#### [Your assignment]
Wherever "reminders" appears in the records below, copy the line that holds it.

[Change detection data]
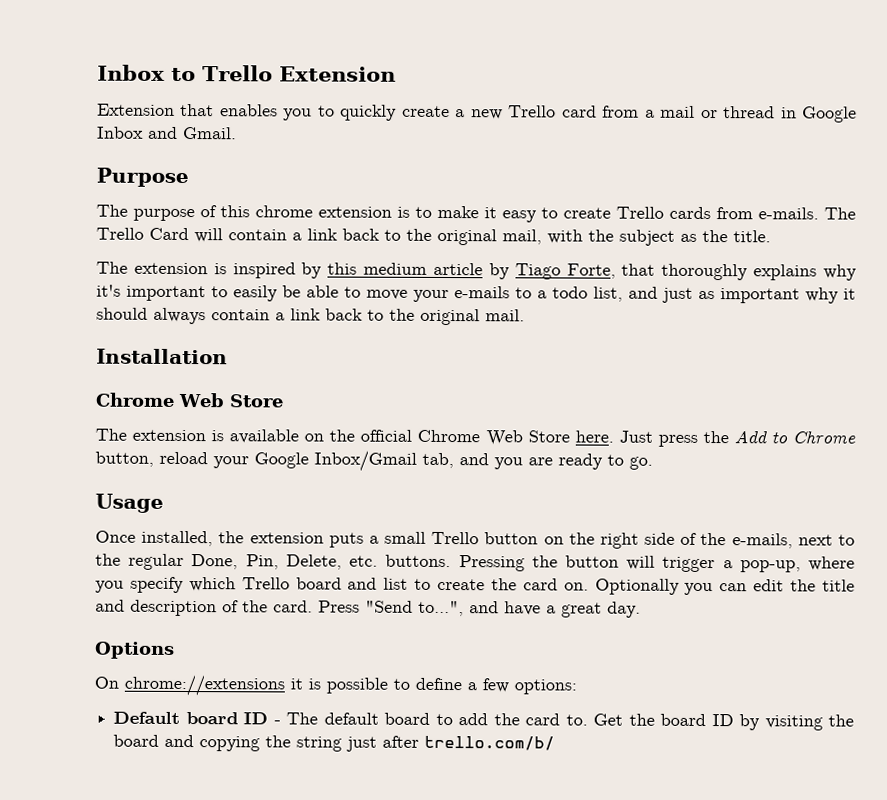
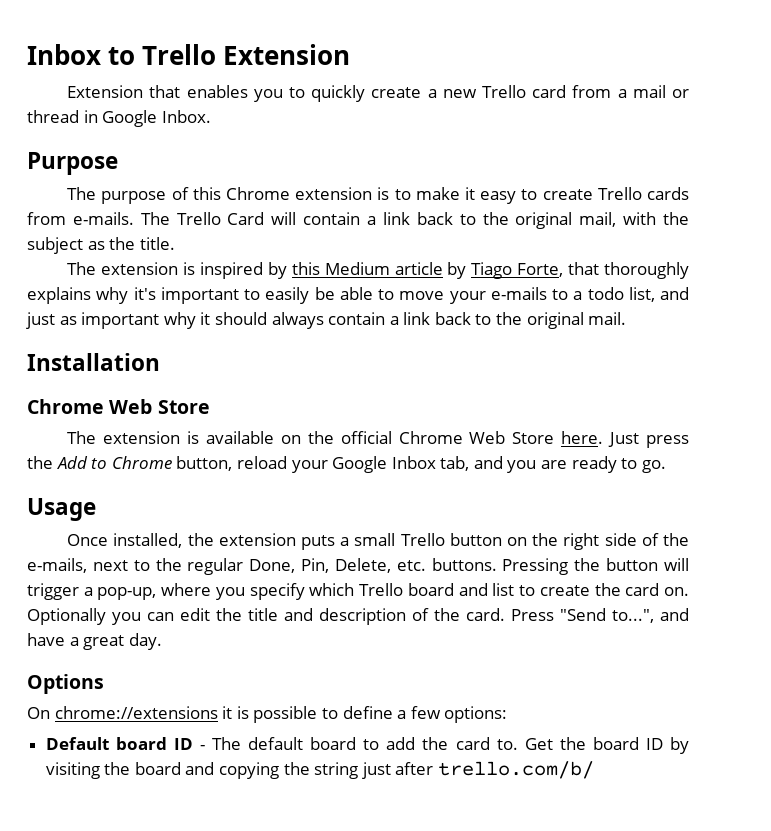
[97,126,237,140] Inbox and Gmail. -> [161,110,211,123] Inbox.
[255,205,313,218] chrome -> [226,187,291,200] Chrome
[363,262,428,275] medium -> [324,262,390,275] Medium
[314,450,417,472] Inbox/Gmail -> [391,456,436,469] Inbox

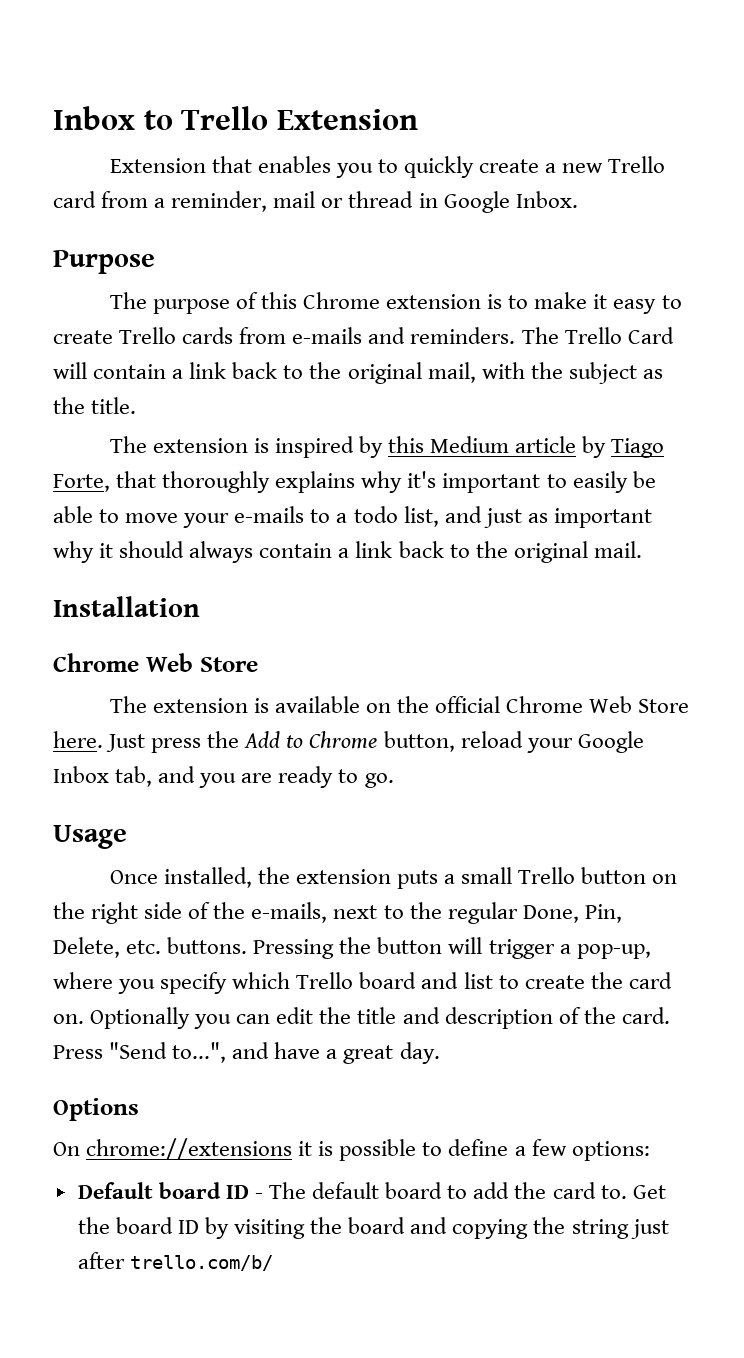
(627, 93) none -> [171,191,268,212] reminder,
[72,212,134,225] e-mails. -> [292,327,516,344] e-mails and reminders.

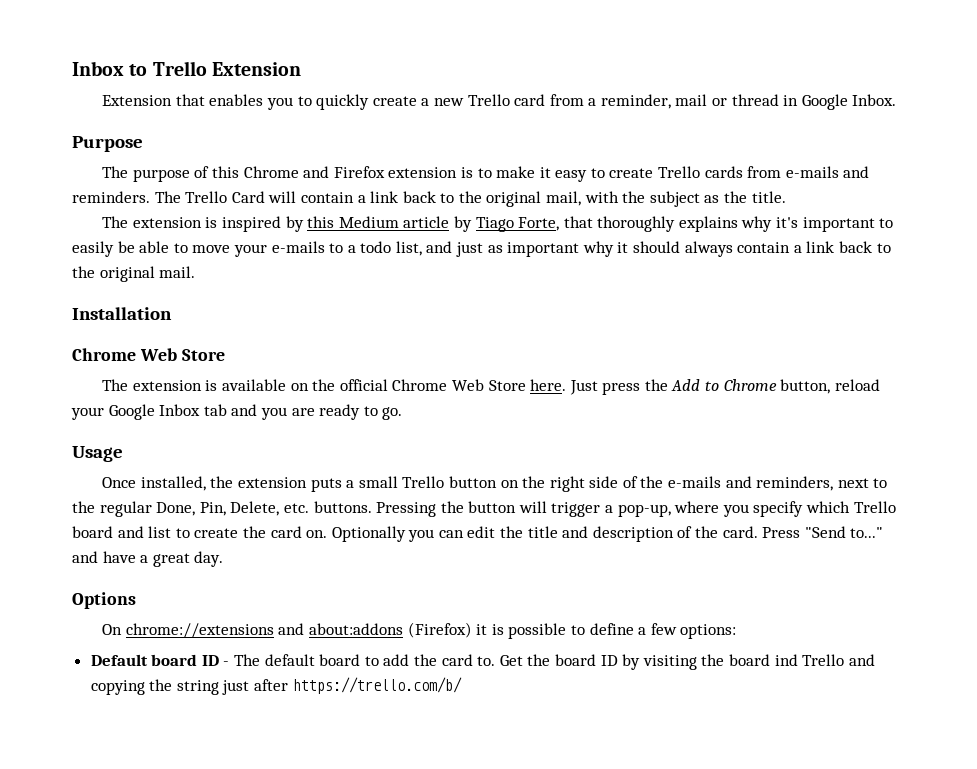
(381, 300) none -> [303,166,385,178] and Firefox
[115,766,153,787] tab, -> [203,404,227,416] tab
[251,902,328,923] e-mails, -> [668,476,834,491] e-mails and reminders,
[172,1042,227,1063] to...", -> [850,527,884,538] to..."
(293, 1149) none -> [278,622,472,638] and about:addons (Firefox)
(406, 1225) none -> [774,654,845,666] ind Trello
[129,1255,273,1271] trello.com/b/ -> [292,677,462,694] https://trello.com/b/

#### [Exercise answer]
[72,212,134,225] e-mails. -> [292,327,516,344] e-mails and reminders.
[251,902,328,923] e-mails, -> [668,476,834,491] e-mails and reminders,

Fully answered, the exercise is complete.